La pire des choses qu’on puisse faire à ses collaborateurs et aux parties prenantes d’une décision est de ne pas les écouter et ainsi se mettre en incapacité de trouver le point d’équilibre entre toutes les contraintes. Les difficultés dans l’implémentation d’une décision sont souvent l’aveu d’un échec dans la conception d’une décision. Un autre chemin s’ouvre à vous : prendre une décision !
En résumé, ne pas confondre :
- Simple, compliqué et complexe pour utiliser la bonne boite à outils
- Intelligence collective et décision collective qui éviter l’irresponsabilité collective et la gestion de carrière
- Concevoir une décision et prendre une décision qui conduit à la tour d’ivoire
Les contenus de cet article sont extraits du livre : L’excellence décisionnelle.

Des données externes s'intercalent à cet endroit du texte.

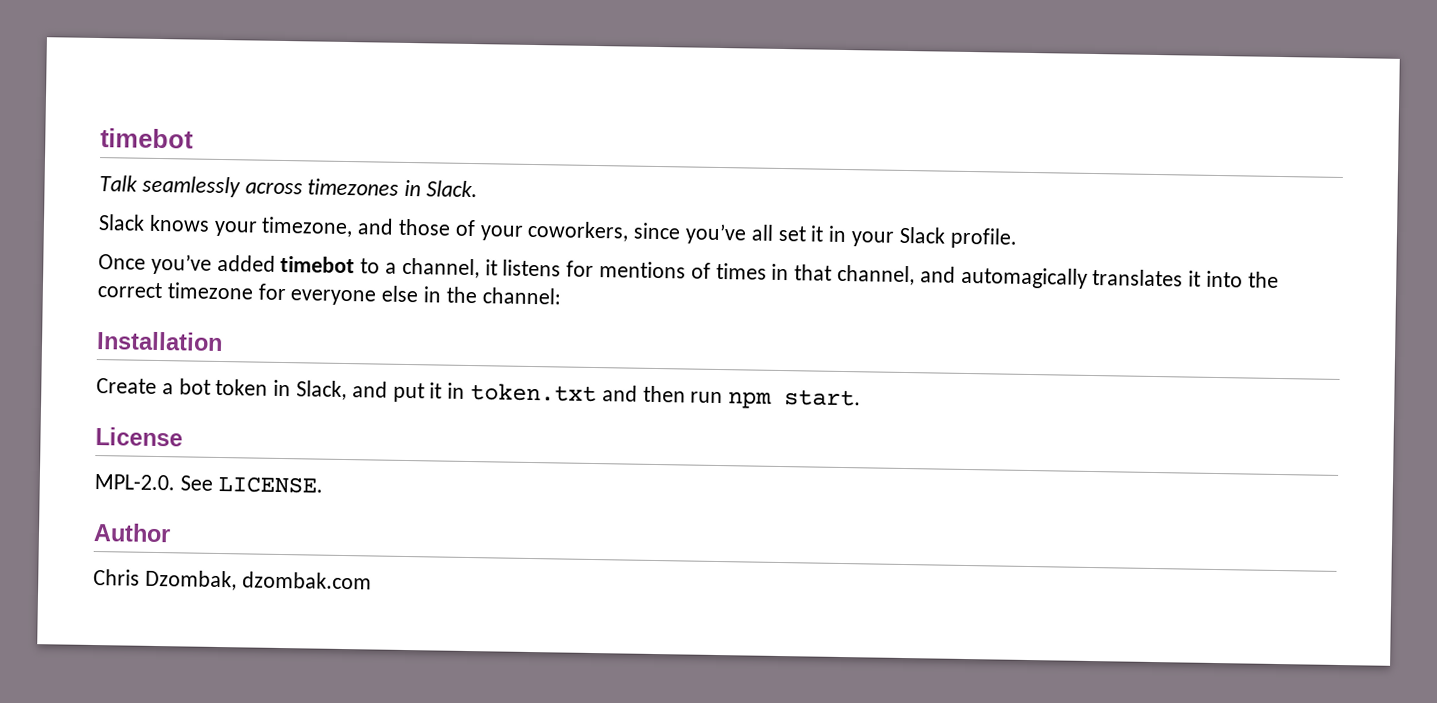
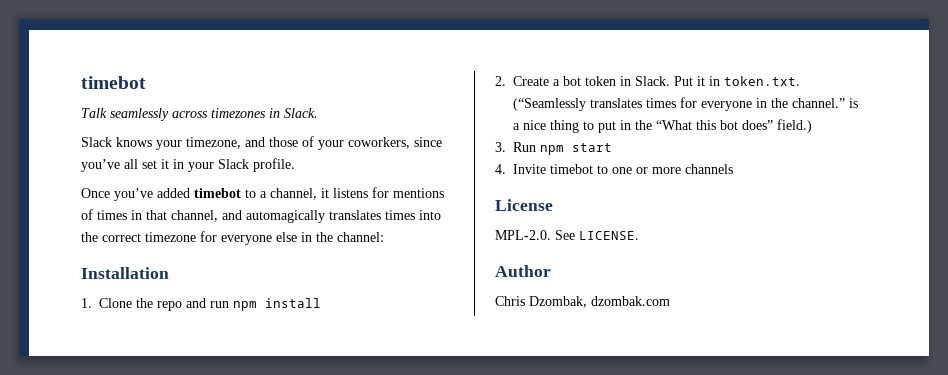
[1188,270,1202,287] it -> [385,210,415,220] times
(223, 341) none -> [81,298,321,311] [495,76,506,86] 1. Clone the repo and run npm install // 2.
[296,380,862,409] Slack, and put it in token.txt and then run npm start. -> [635,76,800,86] [513,97,858,111] [513,119,812,133] [495,142,612,155] [495,164,733,174] Slack. Put it in token.txt. (“Seamlessly translates times for everyone in the channel.” is a nice thing to put in the “What this bot does” field.) // 3. Run npm start // 4. Invite timebot to one or more channels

Mise en perspective sur les décideurs politiques
Les managers ont intérêt à chercher un point d’équilibre entre les contraintes exprimées par les parties prenantes parce que cela évitera que le rêve dans la conception d’une décision devienne un cauchemar dans l’exécution, rendant difficile l’atteinte de l’excellence opérationnelle. Si un manager ne fait pas courir son équipe assez vite, il risque sa place. En supposant qu’un manager se moque du bien commun, il doit quand même s’assurer de ne pas compromettre l’avenir de l’organisation qui paye son salaire à la fin du mois.
En revanche, les décideurs politiques et les élus n’ont pas ce problème et ils ont souvent tout intérêt à ne pas chercher ce point d’équilibre, celui qui correspond au bien commun ! Dans notre société, il n’y a pas que la lutte des classes. Nous assistons chaque jour dans la vie politique à la lutte des places. Pour garder sa place, il vaut mieux que le bien commun soit le plus proche de celui de son électorat. Si les retraités votent plus que les jeunes, il est préférable de creuser le déficit et de transmettre la facture aux générations futures. Si mon électorat est à gauche, il faut faire payer les riches. Si ce sont les riches, il faut baisser les impôts.
Cependant, il ne faut pas généraliser. Certains dirigeants politiques refusent de faire du marketing politique et de la démagogie pour faciliter leur réélection. Comme nous souhaiterions qu’ils soient plus nombreux, je propose 8 innovations démocratiques décrites dans mon livre L’excellence démocratique. Elles visent à garantir que les élus cherchent réellement le point d’équilibre qui correspond au bien commun au lieu de mettre leur énergie dans la lutte des places !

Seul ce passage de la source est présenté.